Figure 5 shows an outline of an example of a recycling system for recovering niobium titanium oxide from treated batteries. The recycling system 102 shown in Figure 5 has a similar configuration to the recycling system 100 shown in Figure 1, except that it is equipped with a discharge treatment device 5 upstream of the water dispersion device 1 of the recycling system 100 shown in Figure 1, and a separation device arranged downstream of the discharge treatment device 5. The separation device includes an exterior separation device 6, a positive and negative electrode separation device 7 arranged downstream of the exterior separation device 6, and a chamber 8 in which the exterior separation device 6 and the positive and negative electrode separation device 7 are housed. The recycling system 102 and a recycling method using the recycling system 102 will be described with reference to Figures 5 and 6.

A discharge treatment S5 is performed on the battery to be treated using the discharge treatment device 5. The discharge treatment device 5 is not particularly limited as long as it can discharge the battery. Examples of the discharge processing device 5 include a charging/discharging device, a resistor, and the like. If the battery still has usable remaining capacity, there is a risk that it will self-discharge or short-circuit, causing a spark to fly and ignite. Therefore, it is necessary to sufficiently discharge the battery through the positive and negative electrodes so that no usable residual capacity remains. Specifically, the battery is discharged by connecting the battery to a charging/discharging device or by attaching an appropriate resistor to the battery. It is desirable to discharge the battery sufficiently until the voltage falls below the voltage at which the battery has no usable remaining capacity. The battery that has been subjected to the discharge treatment S5 by the discharge treatment device 5 is sent to the exterior separation device 6 for exterior separation S6.

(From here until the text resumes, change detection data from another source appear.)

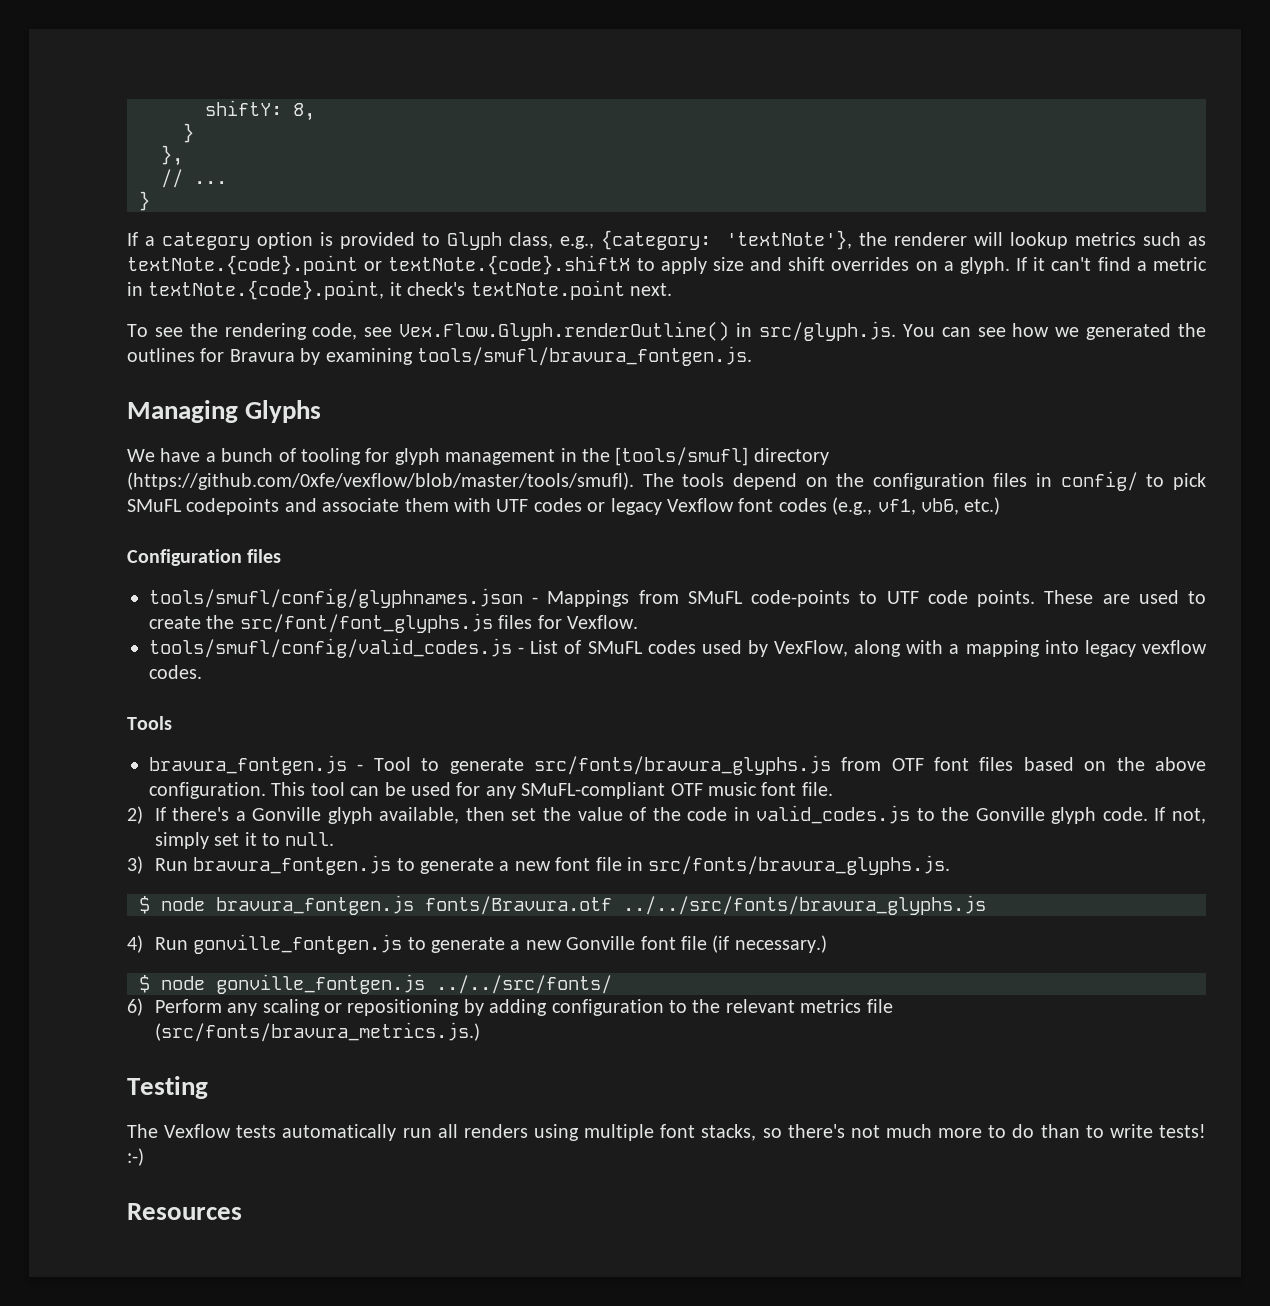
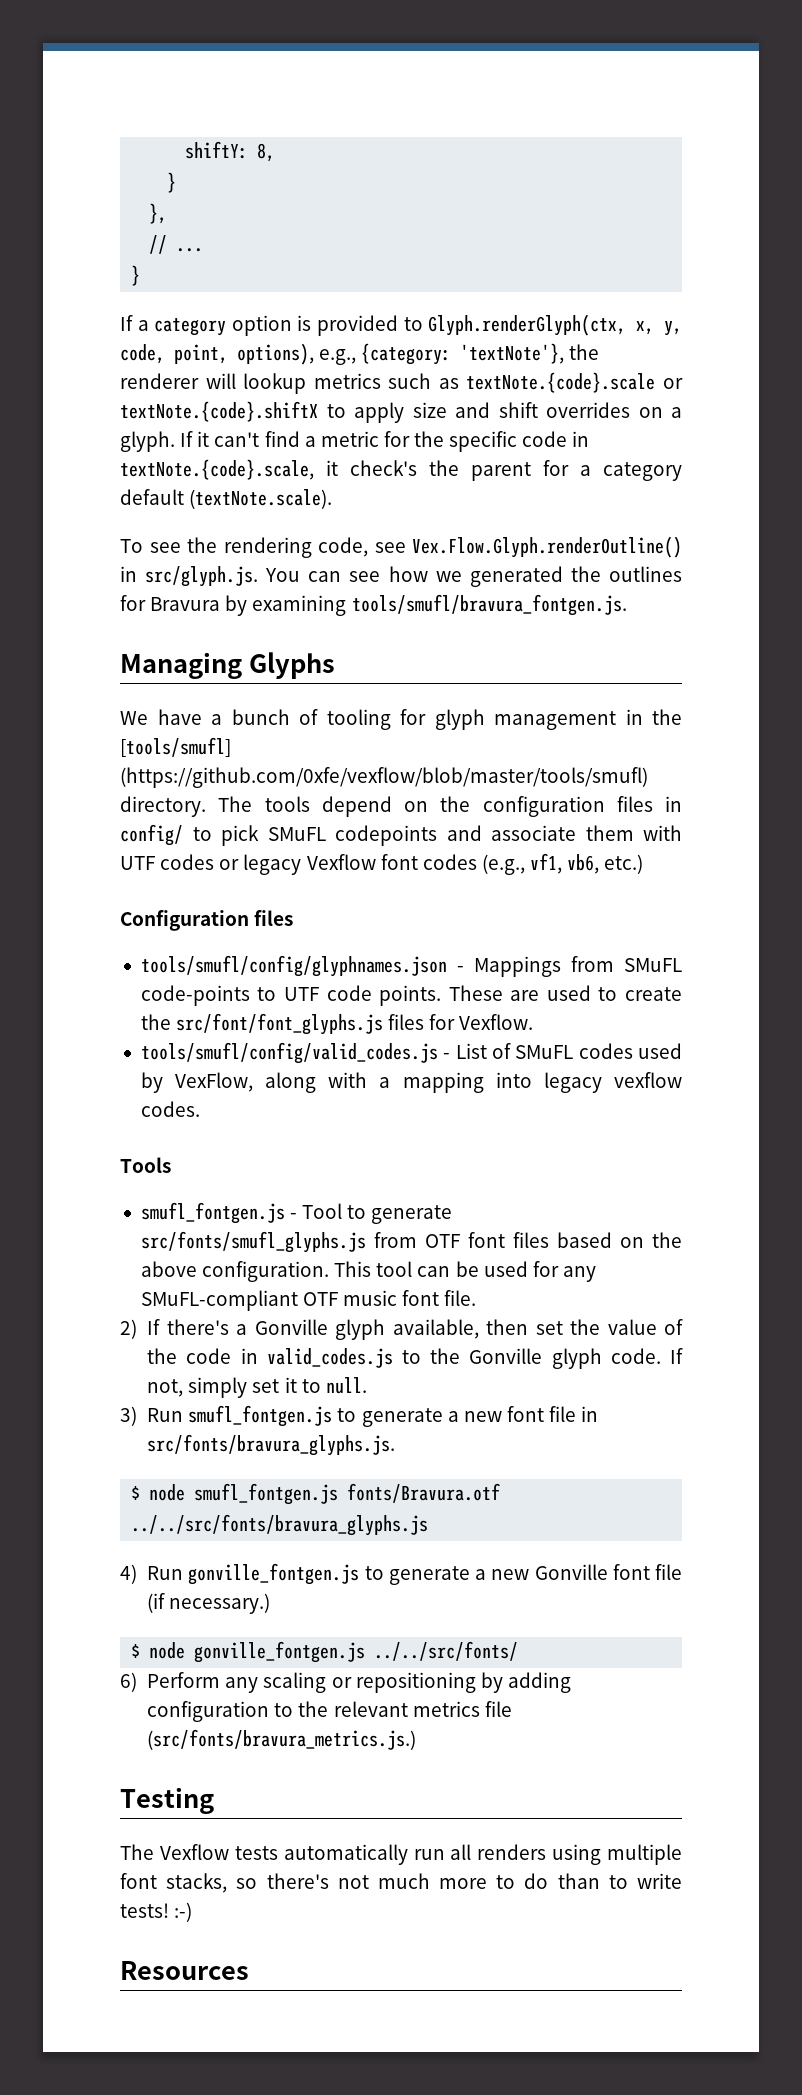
[447,232,554,250] Glyph class, -> [428,314,682,336] [120,343,314,365] Glyph.renderGlyph(ctx, x, y, code, point, options),
[127,255,358,275] textNote.{code}.point -> [466,372,656,393] textNote.{code}.scale
[127,280,672,300] in textNote.{code}.point, it check's textNote.point next. -> [383,431,590,452] [120,459,682,481] [120,489,333,509] for the specific code in textNote.{code}.scale, it check's the parent for a category default (textNote.scale).
[753,448,829,465] [127,472,634,490] directory (https://github.com/0xfe/vexflow/blob/master/tools/smufl). -> [120,767,648,788] [120,796,206,817] (https://github.com/0xfe/vexflow/blob/master/tools/smufl) directory.
[149,755,347,775] bravura_fontgen.js -> [140,1202,285,1224] smufl_fontgen.js
[533,755,831,775] src/fonts/bravura_glyphs.js -> [140,1231,366,1253] src/fonts/smufl_glyphs.js
[193,855,392,875] bravura_fontgen.js -> [188,1405,333,1427] smufl_fontgen.js
[216,895,414,915] bravura_fontgen.js -> [194,1483,339,1505] smufl_fontgen.js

The exterior separation device 6 is housed in the chamber 8 together with the positive and negative electrode separation device 7 . The inside of the chamber 8 is preferably a low oxygen atmosphere such as a nitrogen atmosphere. This prevents the electrolyte and the like from coming into contact with air when the battery is disassembled, making work safer. The exterior separation device 6 is for opening the exterior member of the battery by cutting or the like, and taking out the electrode group inside the exterior member to the outside. As the exterior separation device 6, for example, a cutter, cutter, cutter, etc. can be used. The electrode group taken out from the battery by the exterior separation S6 using the exterior separation device 6 is transported to the positive and negative electrode separation device 7 in order to perform positive and negative electrode separation S7.

The positive and negative electrode separation device 7 is for separating the electrode group into a positive electrode, a separator, and a negative electrode. The electrode group can be obtained as a stacked body in which a positive electrode and a negative electrode are laminated with a separator interposed therebetween, such as a positive electrode, a separator, a negative electrode, a separator, and a positive electrode, or a wound body in which the positive electrode, separator, and negative electrode are wound. For example, in the case of an electrode group using continuous separators, a device having a mechanism for winding up the separators is used as the positive and negative electrode separation device 7. In this way, a positive electrode and a negative electrode can be separated on the front and back sides of the separator. By separating the positive and negative electrodes in advance in this manner, the members constituting the positive and negative electrodes do not mix, and can be effectively recycled. The negative electrode taken out from the electrode group by the positive and negative electrode separation device 7 is transported to the water dispersion device 1. The negative electrode may be crushed before being supplied to the water dispersion device 1. Thereby, dispersion of the negative electrode into water can be promoted. The positive electrode taken out from the electrode group by the positive and negative electrode separator 7 is subjected to recycling treatment separately from the negative electrode.

The negative electrode supplied to the water dispersion device 1 is subjected to the same treatment as in the first embodiment described with reference to FIGS. 1 and 2. Note that the separation device may be divided into the exterior separation device 6 and the positive and negative electrode separation device 7 as described above, but it may also be a device that combines the two functions of exterior separation and positive and negative electrode separation.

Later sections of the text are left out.